> **Task to complete**
Scan the material and copy every line in which "down" appears.

> **Data shown**
_ _ _ _ _ _ _

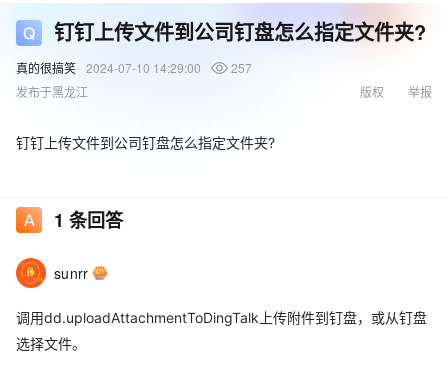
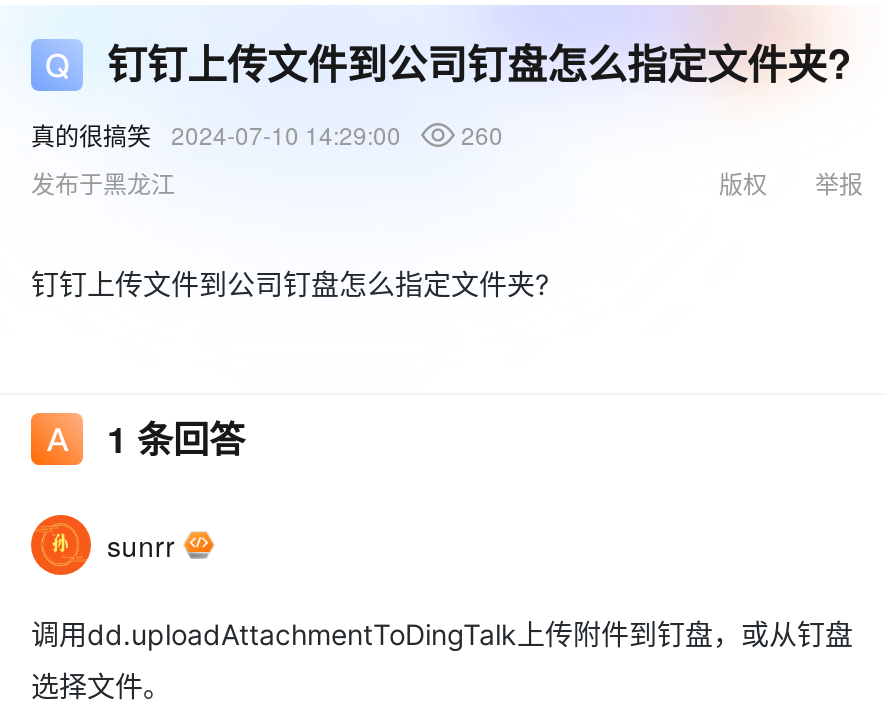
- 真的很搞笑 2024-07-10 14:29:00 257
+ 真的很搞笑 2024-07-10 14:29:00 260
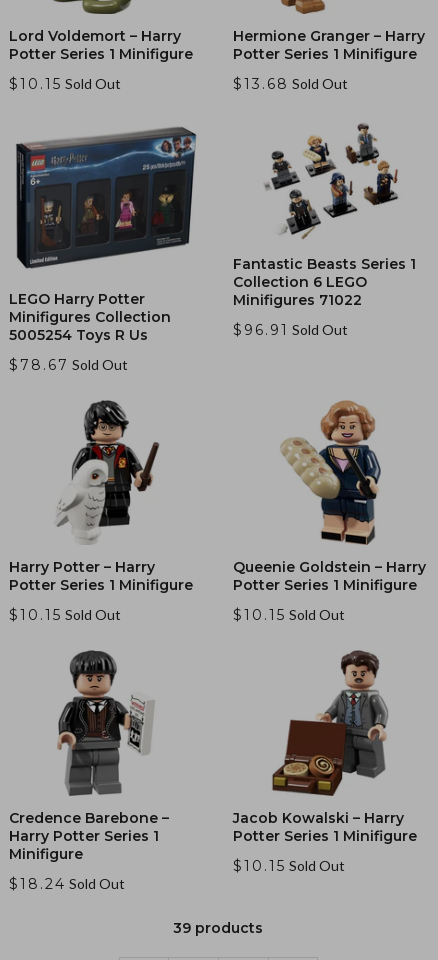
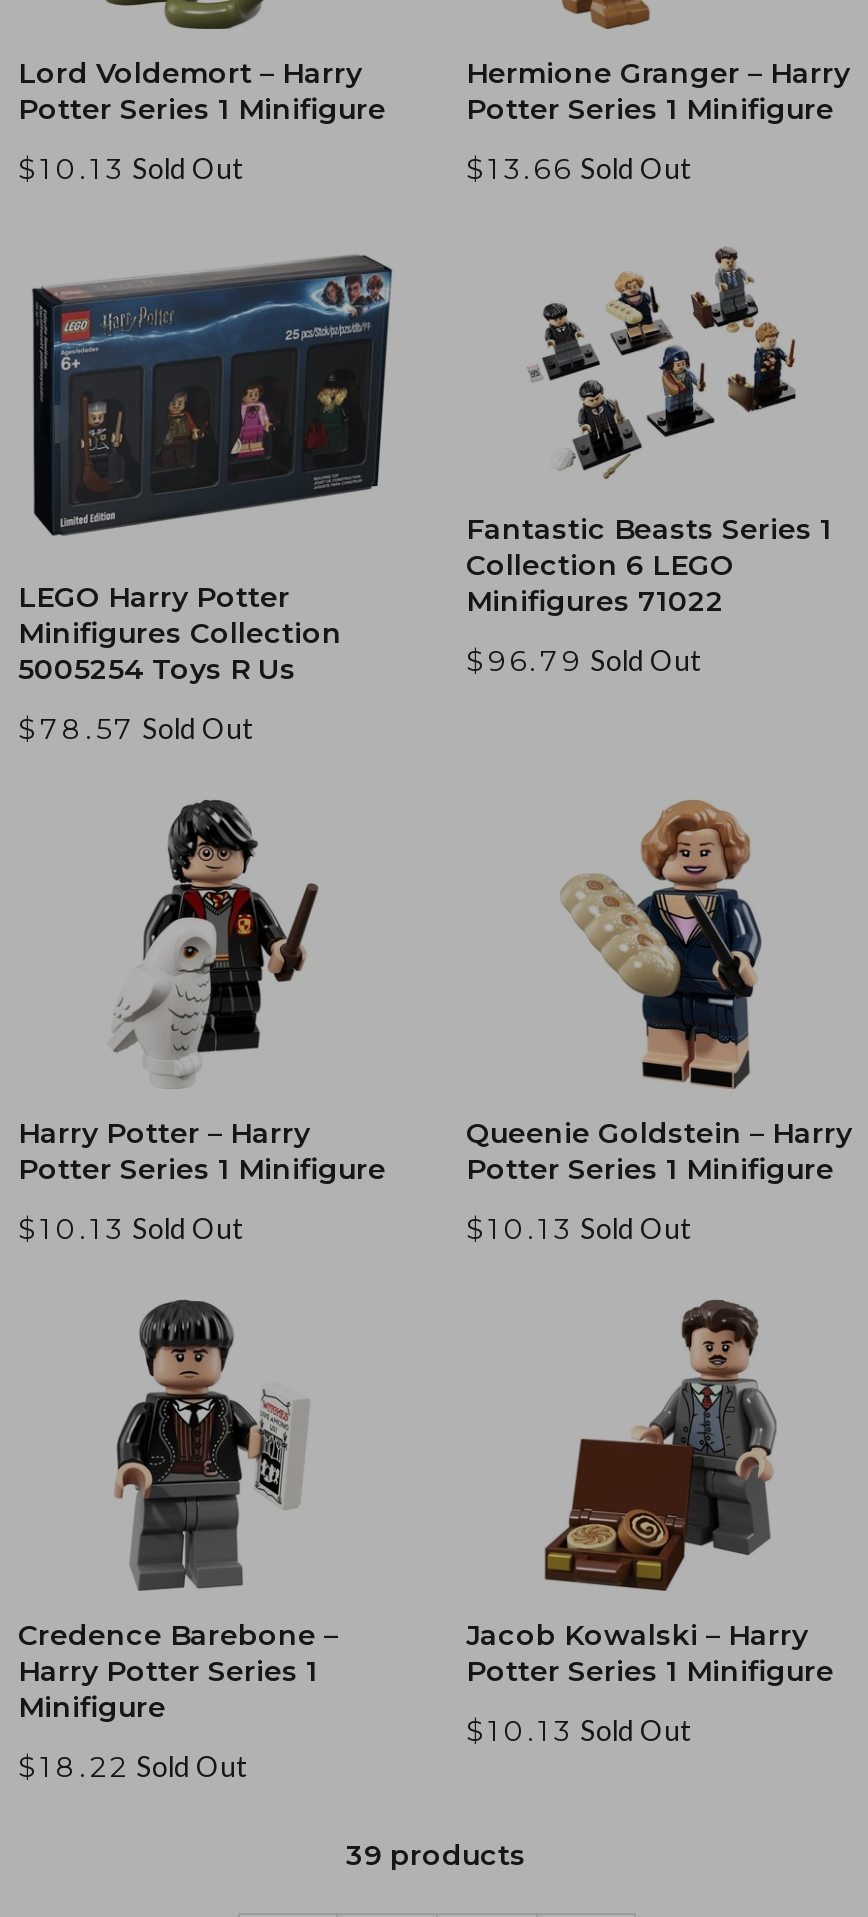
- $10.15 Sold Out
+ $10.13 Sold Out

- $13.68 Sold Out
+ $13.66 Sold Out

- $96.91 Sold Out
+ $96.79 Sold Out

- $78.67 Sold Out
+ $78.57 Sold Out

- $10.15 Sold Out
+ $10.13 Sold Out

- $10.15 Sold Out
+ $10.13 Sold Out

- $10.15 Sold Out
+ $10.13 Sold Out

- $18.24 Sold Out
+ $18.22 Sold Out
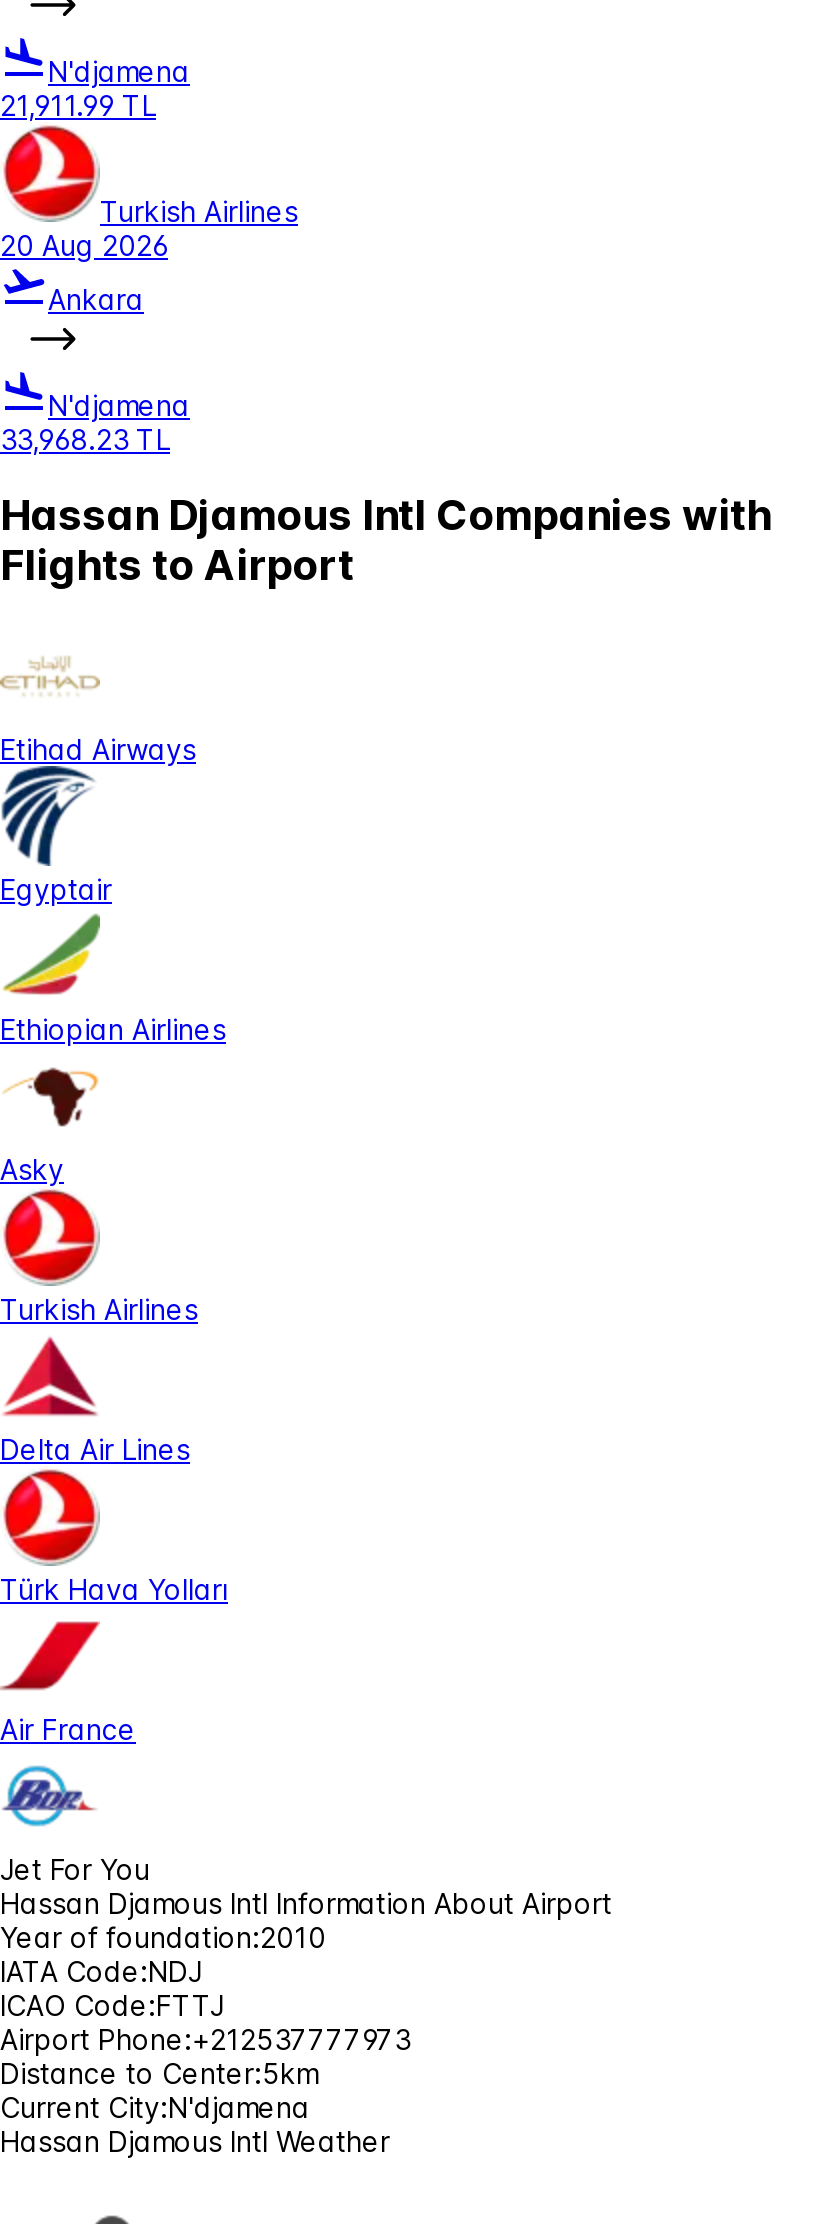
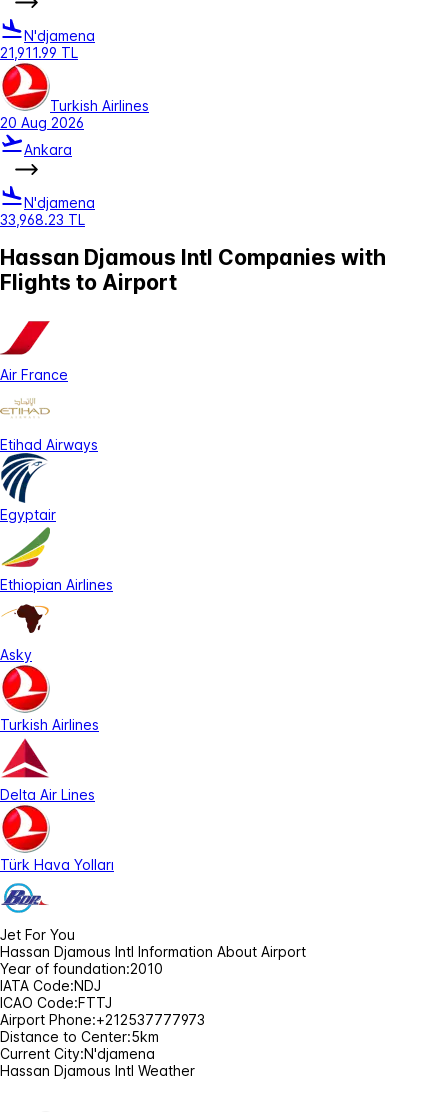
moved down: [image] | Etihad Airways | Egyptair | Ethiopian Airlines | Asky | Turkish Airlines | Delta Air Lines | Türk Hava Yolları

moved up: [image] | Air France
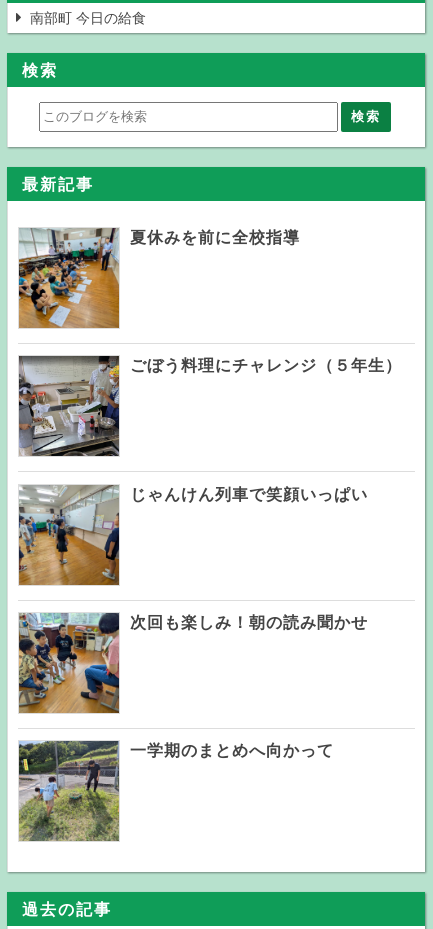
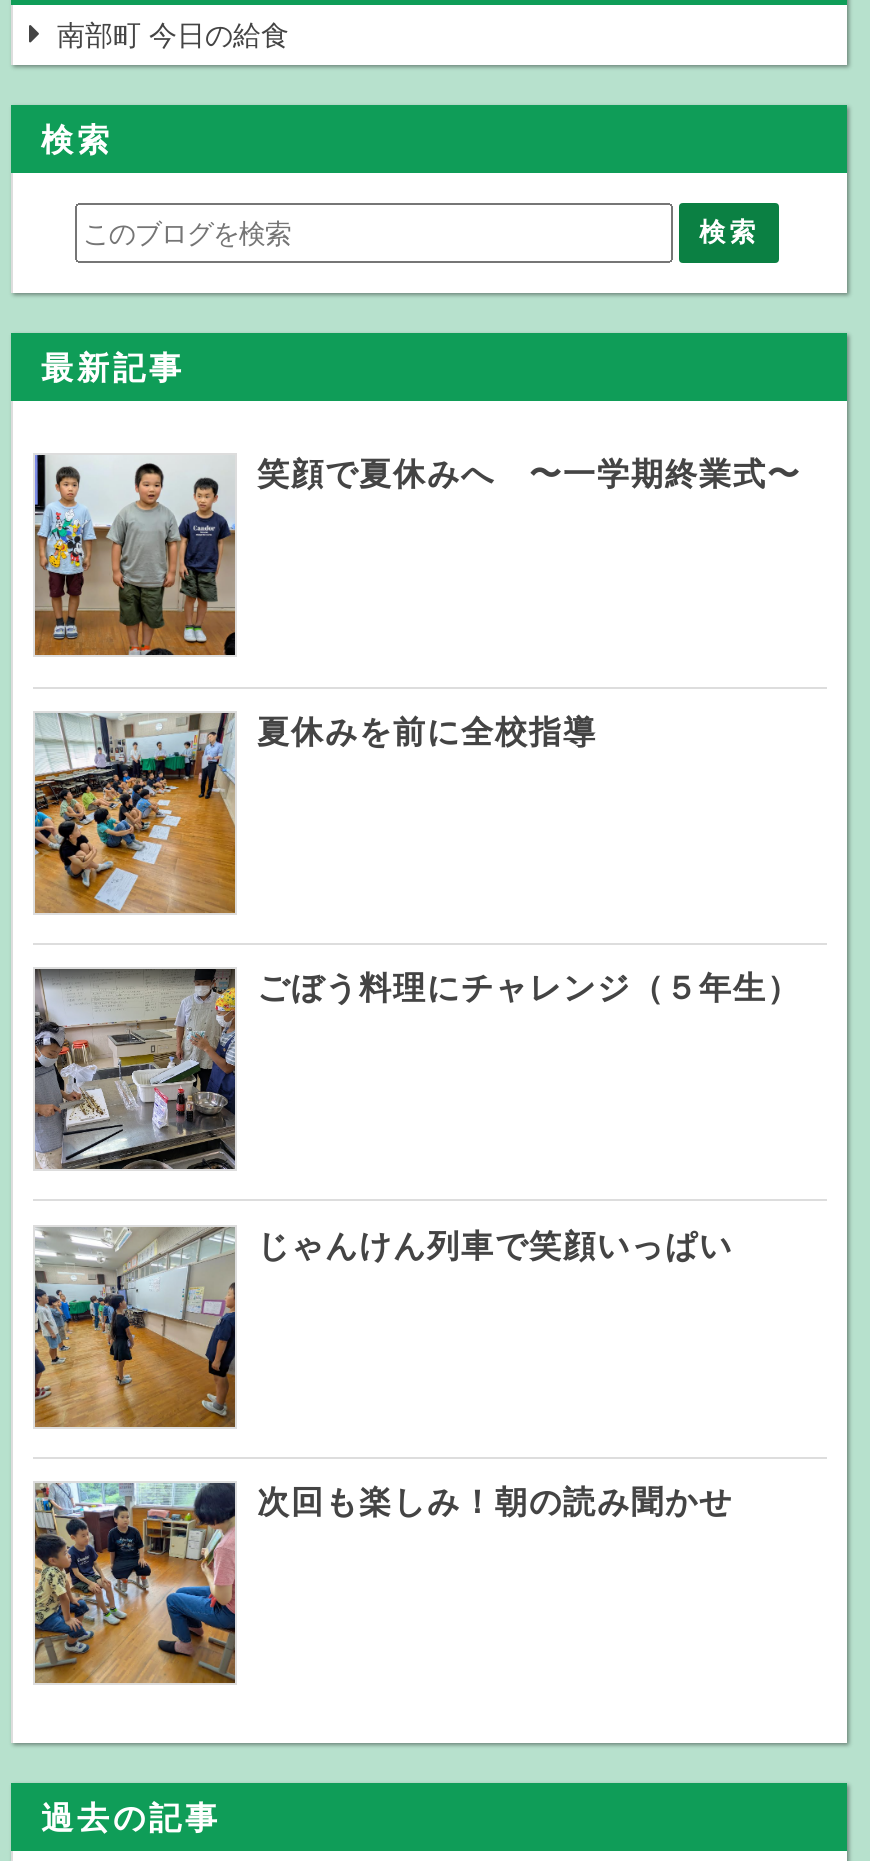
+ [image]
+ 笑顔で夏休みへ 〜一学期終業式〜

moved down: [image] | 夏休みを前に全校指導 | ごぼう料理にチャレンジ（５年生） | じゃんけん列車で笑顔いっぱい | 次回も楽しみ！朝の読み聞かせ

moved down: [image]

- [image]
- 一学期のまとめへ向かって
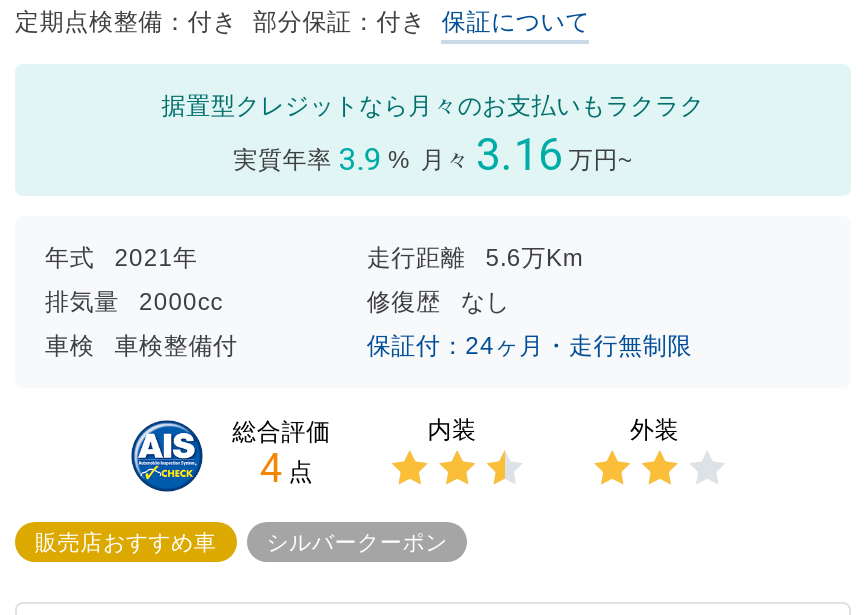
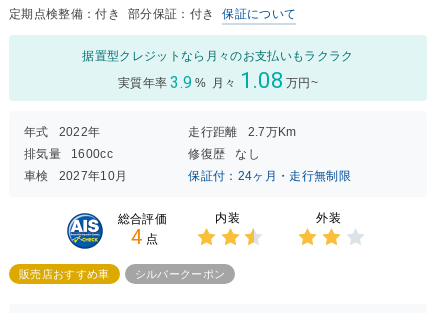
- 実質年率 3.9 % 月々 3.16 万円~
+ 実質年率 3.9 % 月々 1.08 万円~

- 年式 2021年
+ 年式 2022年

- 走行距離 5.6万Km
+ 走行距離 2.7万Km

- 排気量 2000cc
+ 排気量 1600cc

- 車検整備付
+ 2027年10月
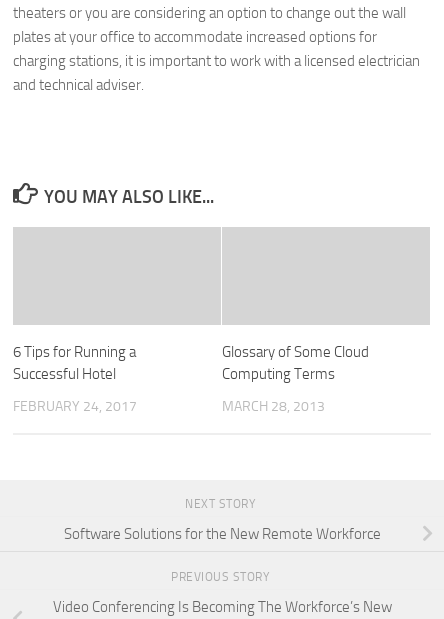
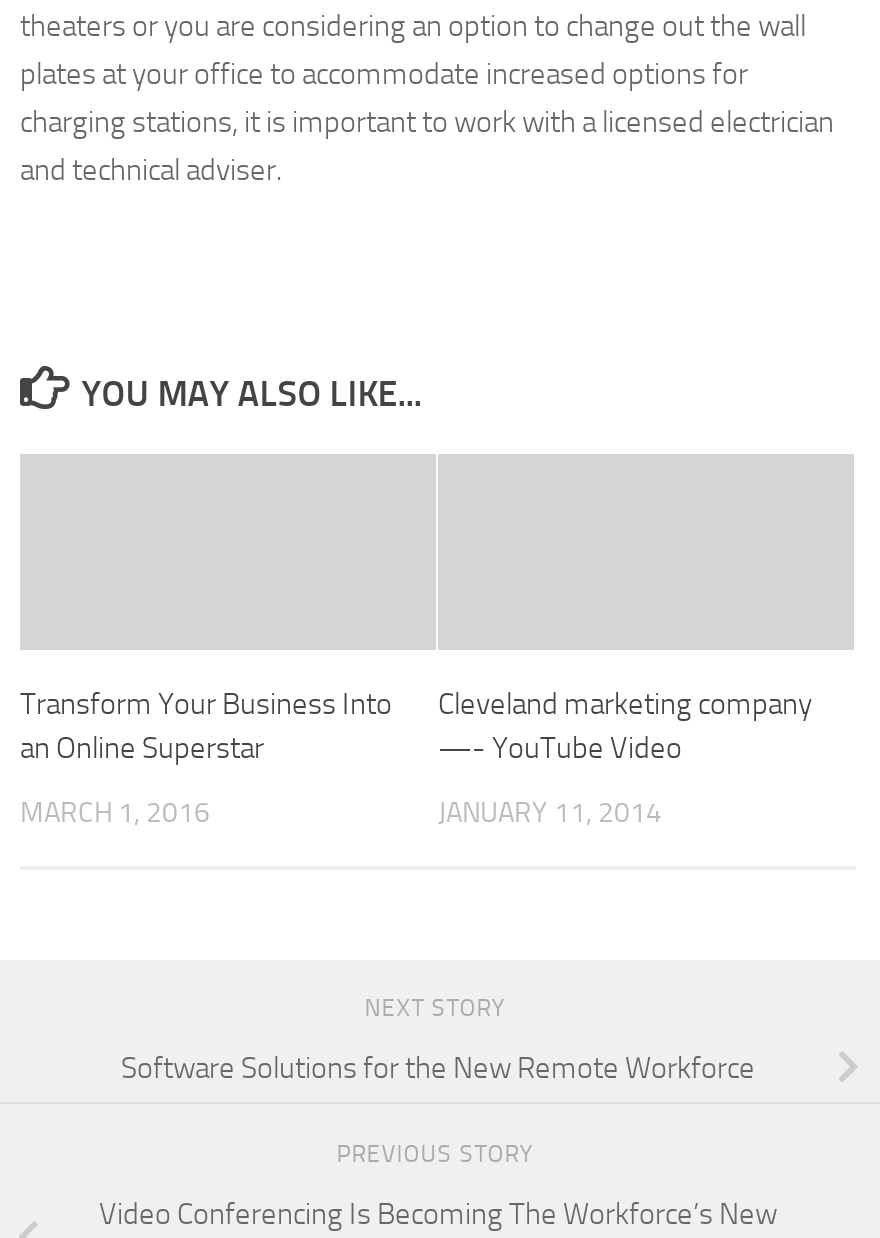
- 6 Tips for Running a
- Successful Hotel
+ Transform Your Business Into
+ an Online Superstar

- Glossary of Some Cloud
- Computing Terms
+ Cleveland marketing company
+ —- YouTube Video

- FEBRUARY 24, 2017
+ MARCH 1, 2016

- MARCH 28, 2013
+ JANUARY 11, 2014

_ _ _ _ _ _ _

> **Finished exercise**
moved down: [image] | Etihad Airways | Egyptair | Ethiopian Airlines | Asky | Turkish Airlines | Delta Air Lines | Türk Hava Yolları
moved down: [image] | 夏休みを前に全校指導 | ごぼう料理にチャレンジ（５年生） | じゃんけん列車で笑顔いっぱい | 次回も楽しみ！朝の読み聞かせ
moved down: [image]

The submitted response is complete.